A war decades in the making finally has a name.

There is a bitter, almost tragic irony in what is unfolding on the Pakistan-Afghanistan border. The country that spent decades cultivating Islamic militancy groups as instruments of foreign policy sheltering them, nurturing them, training them, funding them, hiding them and then dubiously, shamelessly looking away when the world asked questions — is now fighting one of its own creations. The Taliban, once Pakistan’s most reliable strategic asset, has become its most dangerous adversary. And the border that was always a Illusory— a colonial line drawn through Pashtun homelands that neither side ever truly accepted — is now a battlefield.

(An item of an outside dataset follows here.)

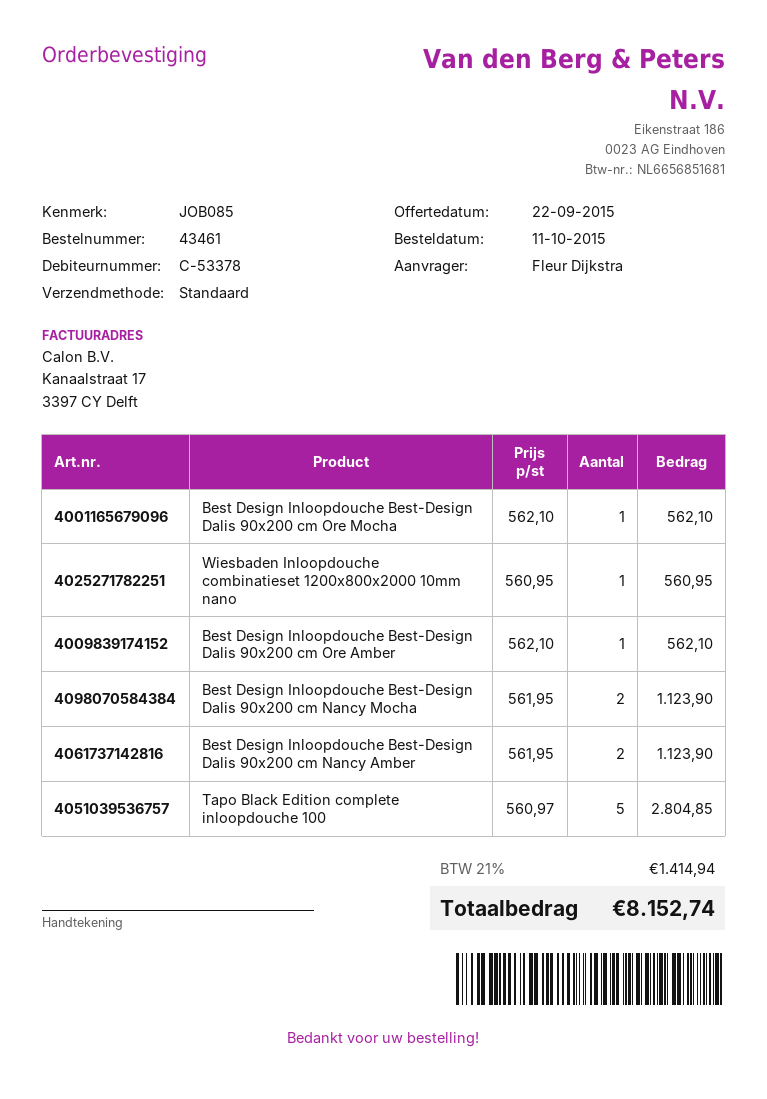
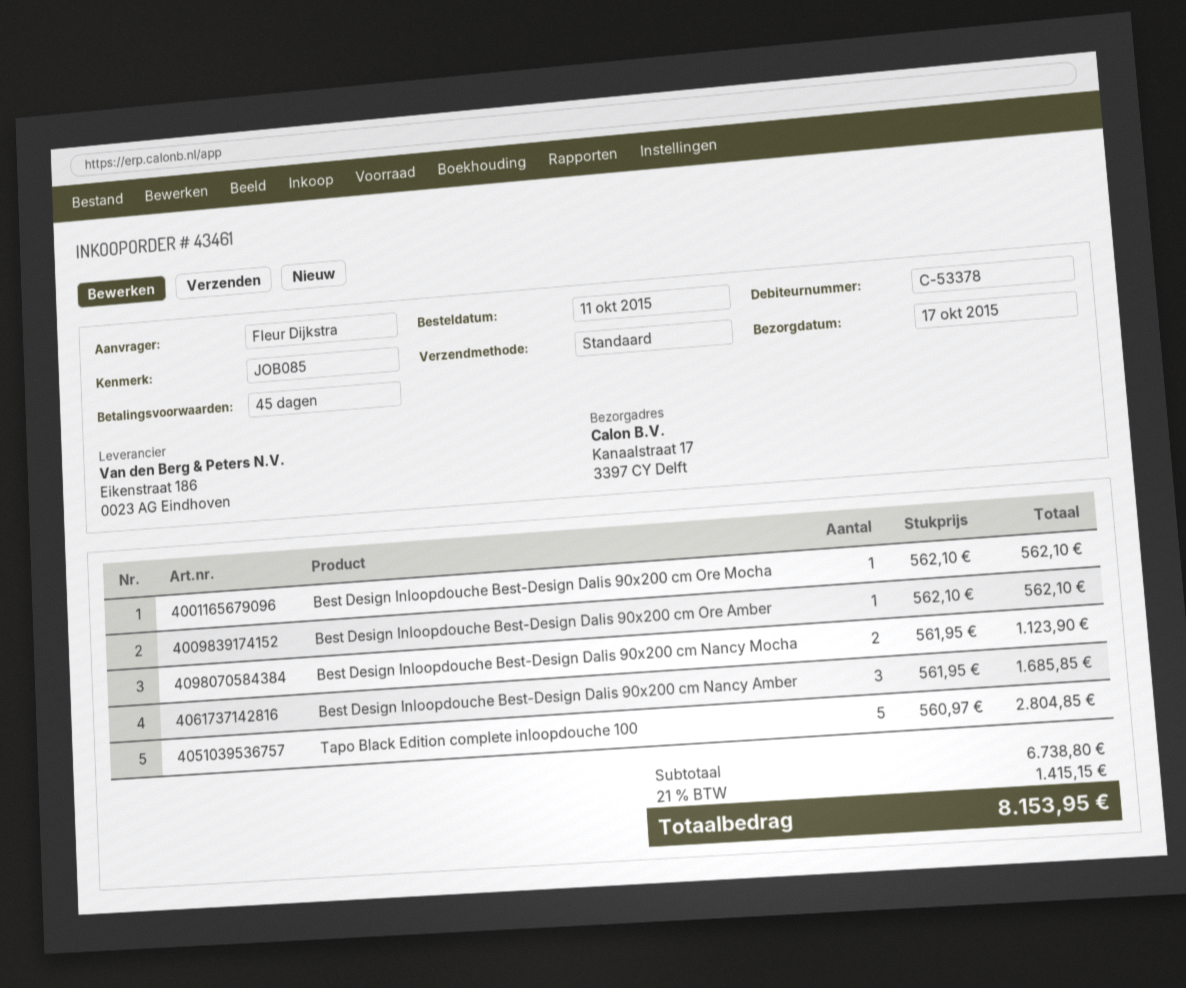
Wiesbaden Inloopdouche combinatieset 1200x800x2000 10mm nano: 1 x 560.95 = 560.95 -> none
Best Design Inloopdouche Best-Design Dalis 90x200 cm Nancy Amber: 2 x 561.95 = 1123.90 -> 3 x 561.95 = 1685.85
tax: 21% = 1414.94 -> 21% = 1415.15
total: 8152.74 -> 8153.95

This is not a sudden war. It is a slow collapse arriving all at once.

How It Started — Or Rather, How It Finally Boiled Over

The immediate trigger is straightforward enough. Pakistani airstrikes hit Afghan territory earlier in the week, targeting positions Islamabad claims are used by Tehreek-e-Taliban Pakistan (TTP)— the Pakistani Taliban— to plan and launch attacks inside Pakistan. The TTP has killed hundreds of Pakistani security personnel over recent years and claimed responsibility for a suicide bombing at an Islamabad courthouse last November that killed a dozen people.

Afghanistan’s Taliban government retaliated by storming more than 50 Pakistani border posts in a coordinated ground assault — exactly the kind of operation the Taliban perfected during two decades of insurgency against American forces.

Pakistan answered with airstrikes on more than 20 locations across Afghanistan, including the capital Kabul, the southern city of Kandahar— home to Taliban supreme leader Sheikh Haibatullah Akhundzada— and four border provinces. Pakistan’s Defense Minister Khawaja Asif put it bluntly on social media: “Our cup of patience has overflowed. Now it is open war between us and you.”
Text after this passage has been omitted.